> WORK ITEM
Go through the material below, find each line with the word "none", and copy those lines.

> INPUT RECORDS
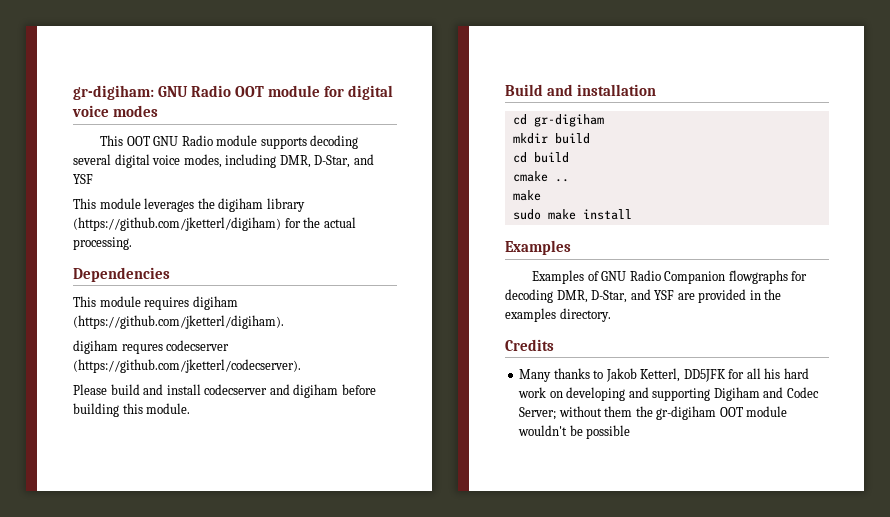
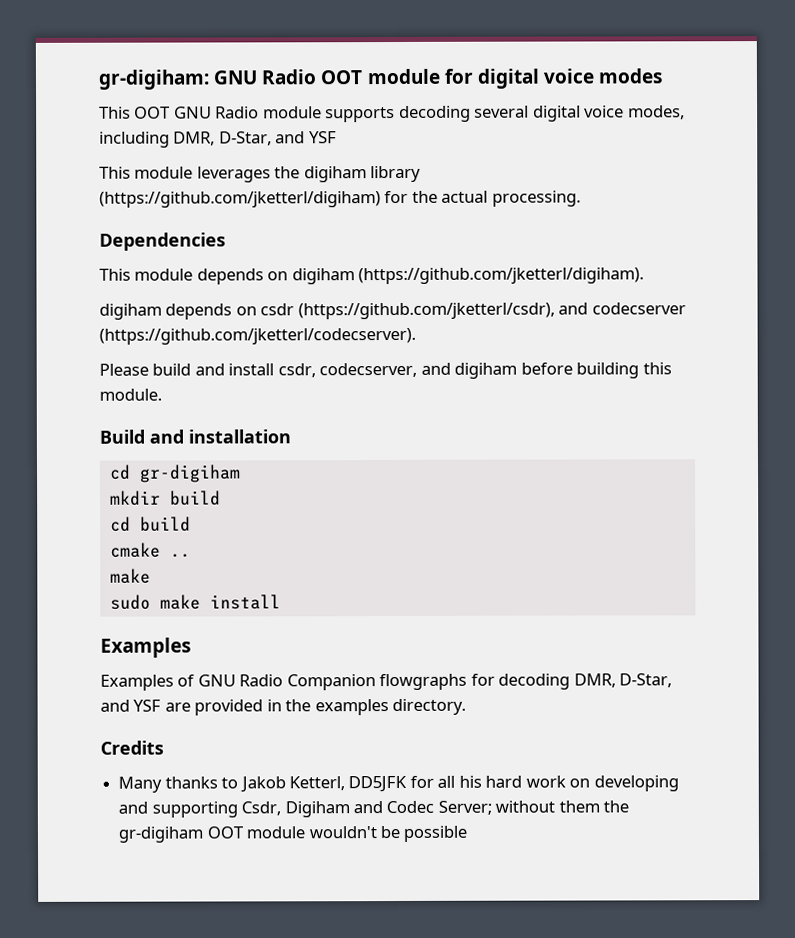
[144,297,190,310] requires -> [196,268,289,285] depends on
[121,344,163,354] requres -> [165,302,589,320] depends on csdr (https://github.com/jketterl/csdr), and
[204,384,268,395] codecserver -> [277,362,418,378] csdr, codecserver,
(711, 394) none -> [241,801,282,816] Csdr,

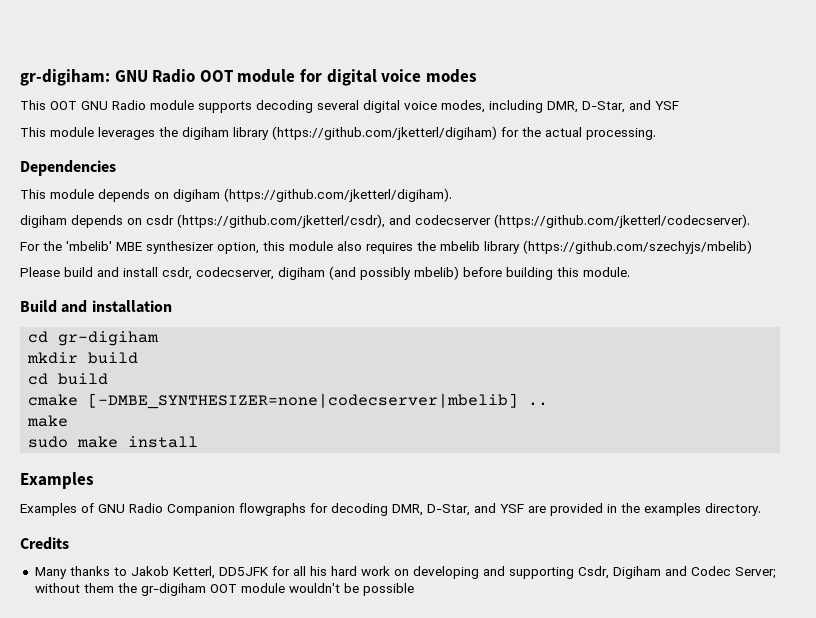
(416, 336) none -> [20,240,752,254] // For the 'mbelib' MBE synthesizer option, this module also requires the mbelib library (https://github.com/szechyjs/mbelib)
[420,362,518,379] and digiham -> [278,266,459,280] digiham (and possibly mbelib)
(161, 550) none -> [88,393,519,409] [-DMBE_SYNTHESIZER=none|codecserver|mbelib]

> EXERCISE ANSWER
(711, 394) none -> [241,801,282,816] Csdr,
(416, 336) none -> [20,240,752,254] // For the 'mbelib' MBE synthesizer option, this module also requires the mbelib library (https://github.com/szechyjs/mbelib)
(161, 550) none -> [88,393,519,409] [-DMBE_SYNTHESIZER=none|codecserver|mbelib]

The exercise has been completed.